═══ EXERCISE INPUT ═══

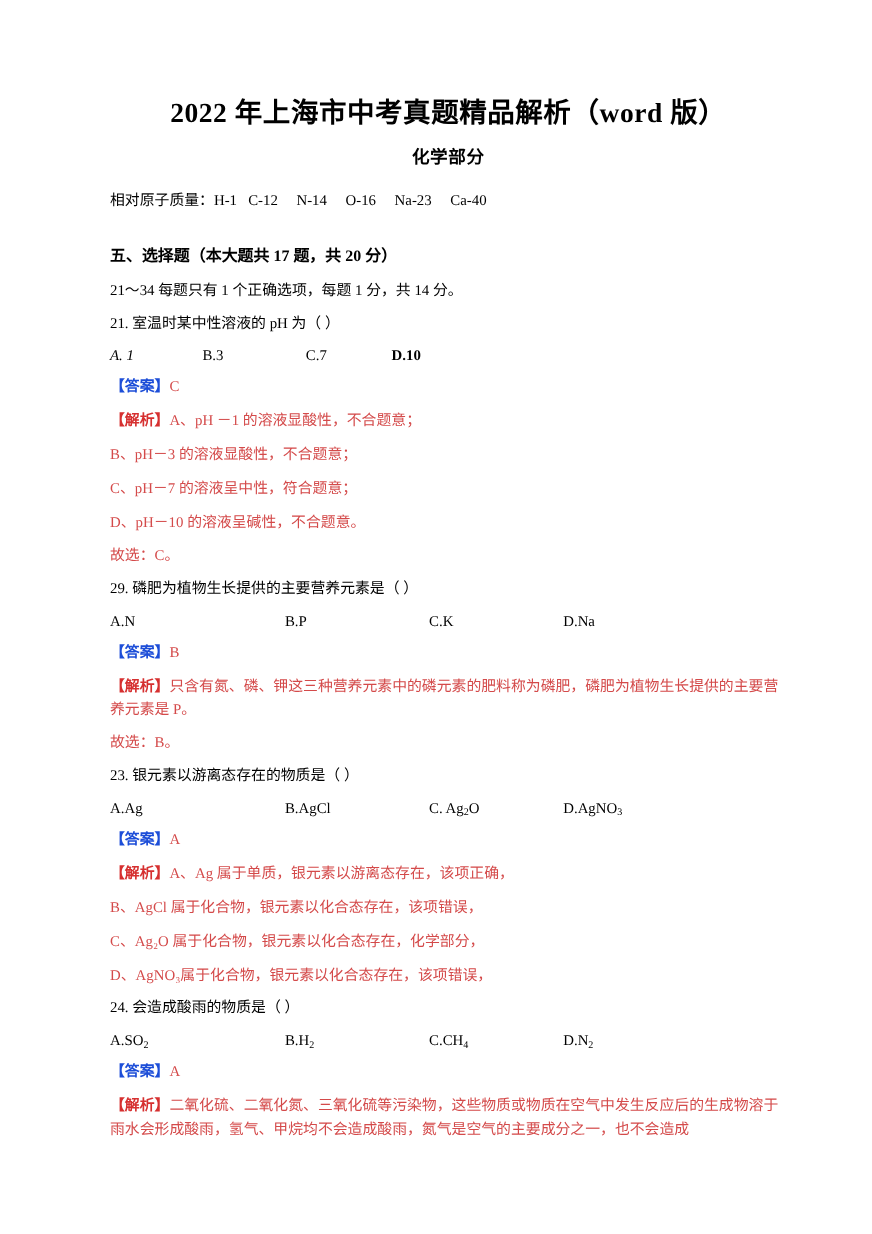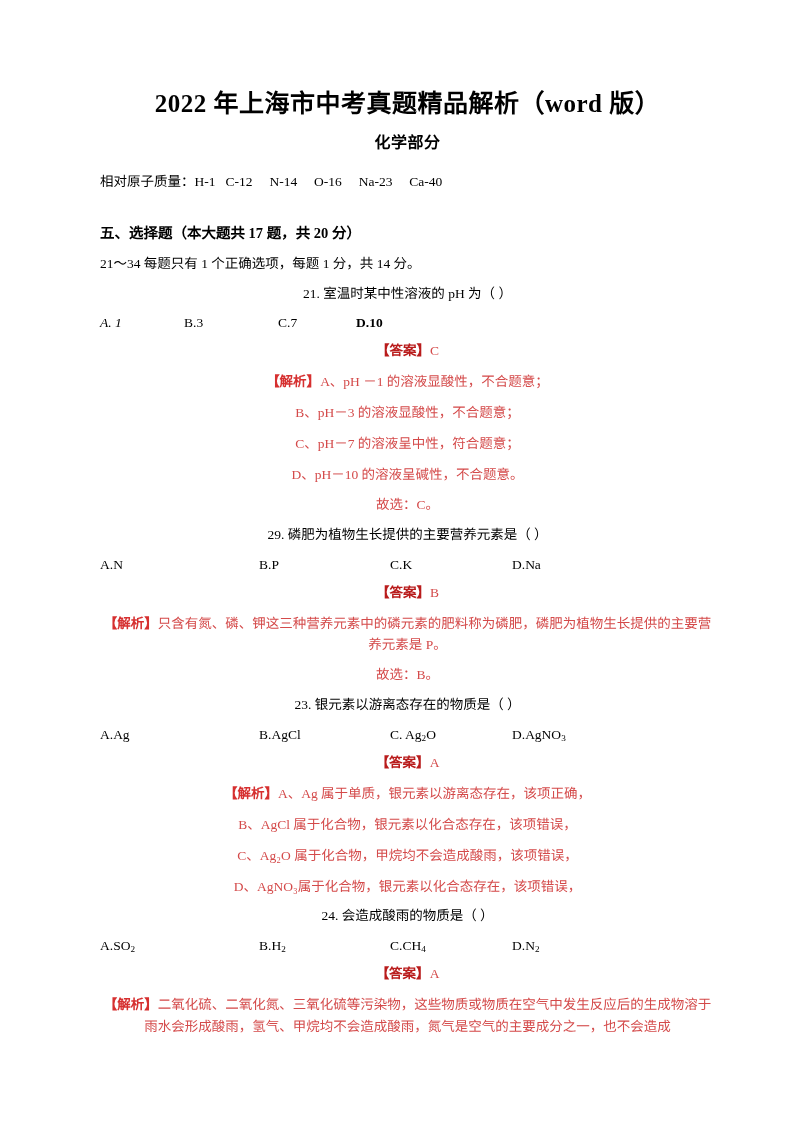--- a/index.html
+++ b/index.html
@@ -60,7 +60,6 @@
   
   .question-block {
     margin: 4px 0 0 0;
-    text-align: center;
   }
   .q-stem {
     font-size: 13.5px;

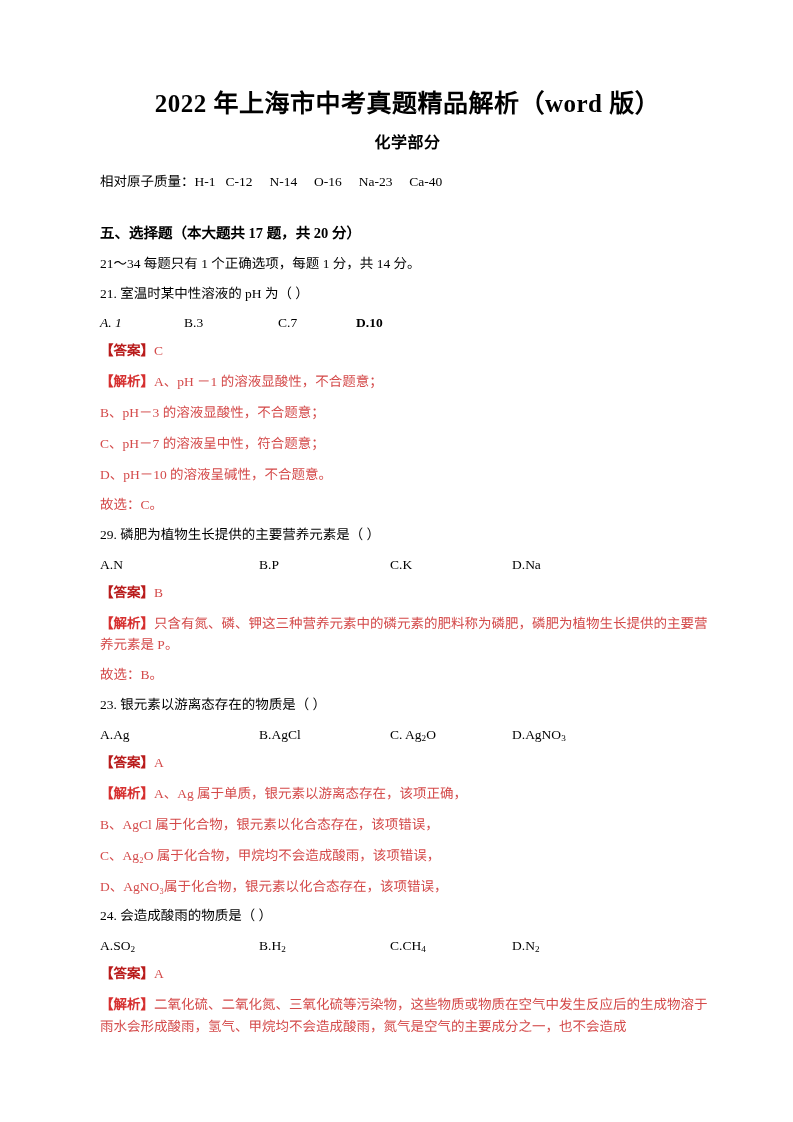--- a/index.html
+++ b/index.html
@@ -101,7 +101,7 @@
   }
   .ans-line .tag {
     font-weight: 700;
-    color: #b91c1c;
+    color: #1d4ed8;
   }
   .ans-line .val {
     color: #d44a4a;

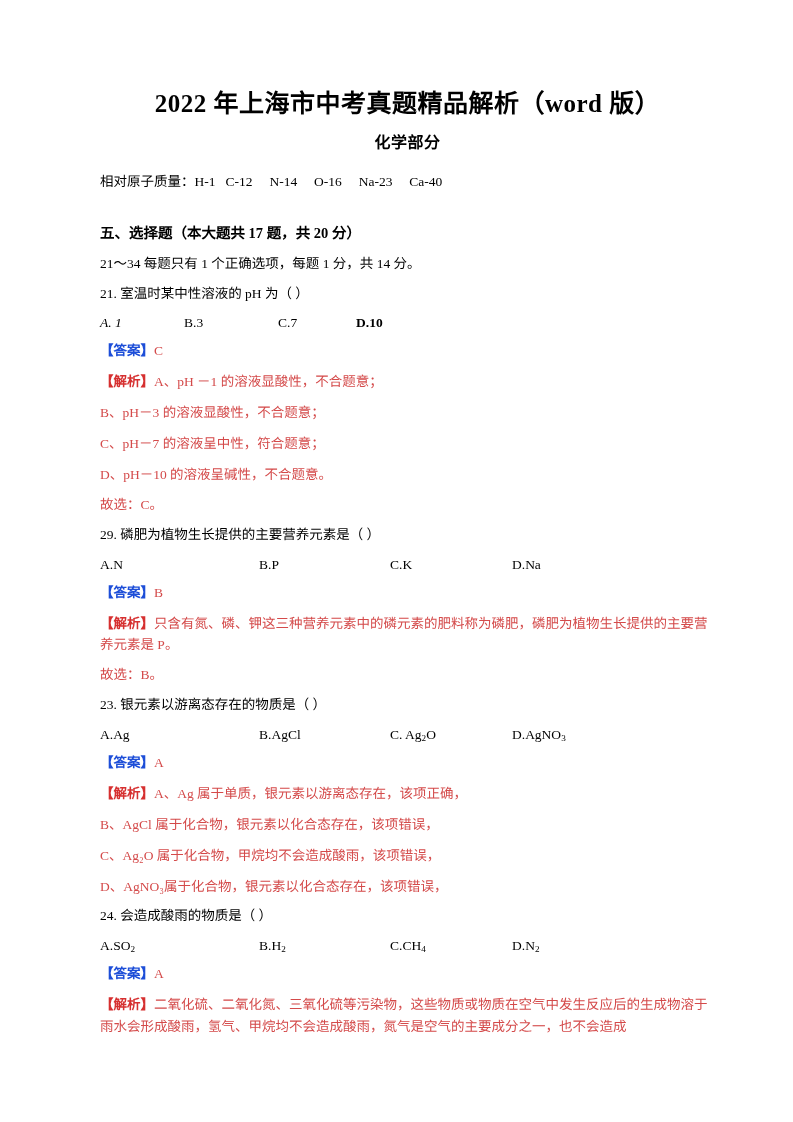--- a/index.html
+++ b/index.html
@@ -178,7 +178,7 @@
     <p class="ans-line"><span class="tag">【答案】</span><span class="val">A</span></p>
     <p class="exp-line"><span class="tag">【解析】</span><span class="exp-body">A、Ag 属于单质，银元素以游离态存在，该项正确，</span></p>
     <p class="exp-line">B、AgCl 属于化合物，银元素以化合态存在，该项错误，</p>
-    <p class="exp-line">C、Ag₂O 属于化合物，甲烷均不会造成酸雨，该项错误，</p>
+    <p class="exp-line">C、Ag₂O 属于化合物，银元素以化合态存在，化学部分，</p>
     <p class="exp-line">D、AgNO₃属于化合物，银元素以化合态存在，该项错误，</p>
   </div>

═══

● ASSIGNED TASK
Set the pictures aside and reproduce the data above exactly.

● ANSWER SPACE
--- a/index.html
+++ b/index.html
@@ -60,7 +60,6 @@
   
   .question-block {
     margin: 4px 0 0 0;
-    text-align: center;
   }
   .q-stem {
     font-size: 13.5px;

--- a/index.html
+++ b/index.html
@@ -101,7 +101,7 @@
   }
   .ans-line .tag {
     font-weight: 700;
-    color: #b91c1c;
+    color: #1d4ed8;
   }
   .ans-line .val {
     color: #d44a4a;

--- a/index.html
+++ b/index.html
@@ -178,7 +178,7 @@
     <p class="ans-line"><span class="tag">【答案】</span><span class="val">A</span></p>
     <p class="exp-line"><span class="tag">【解析】</span><span class="exp-body">A、Ag 属于单质，银元素以游离态存在，该项正确，</span></p>
     <p class="exp-line">B、AgCl 属于化合物，银元素以化合态存在，该项错误，</p>
-    <p class="exp-line">C、Ag₂O 属于化合物，甲烷均不会造成酸雨，该项错误，</p>
+    <p class="exp-line">C、Ag₂O 属于化合物，银元素以化合态存在，化学部分，</p>
     <p class="exp-line">D、AgNO₃属于化合物，银元素以化合态存在，该项错误，</p>
   </div>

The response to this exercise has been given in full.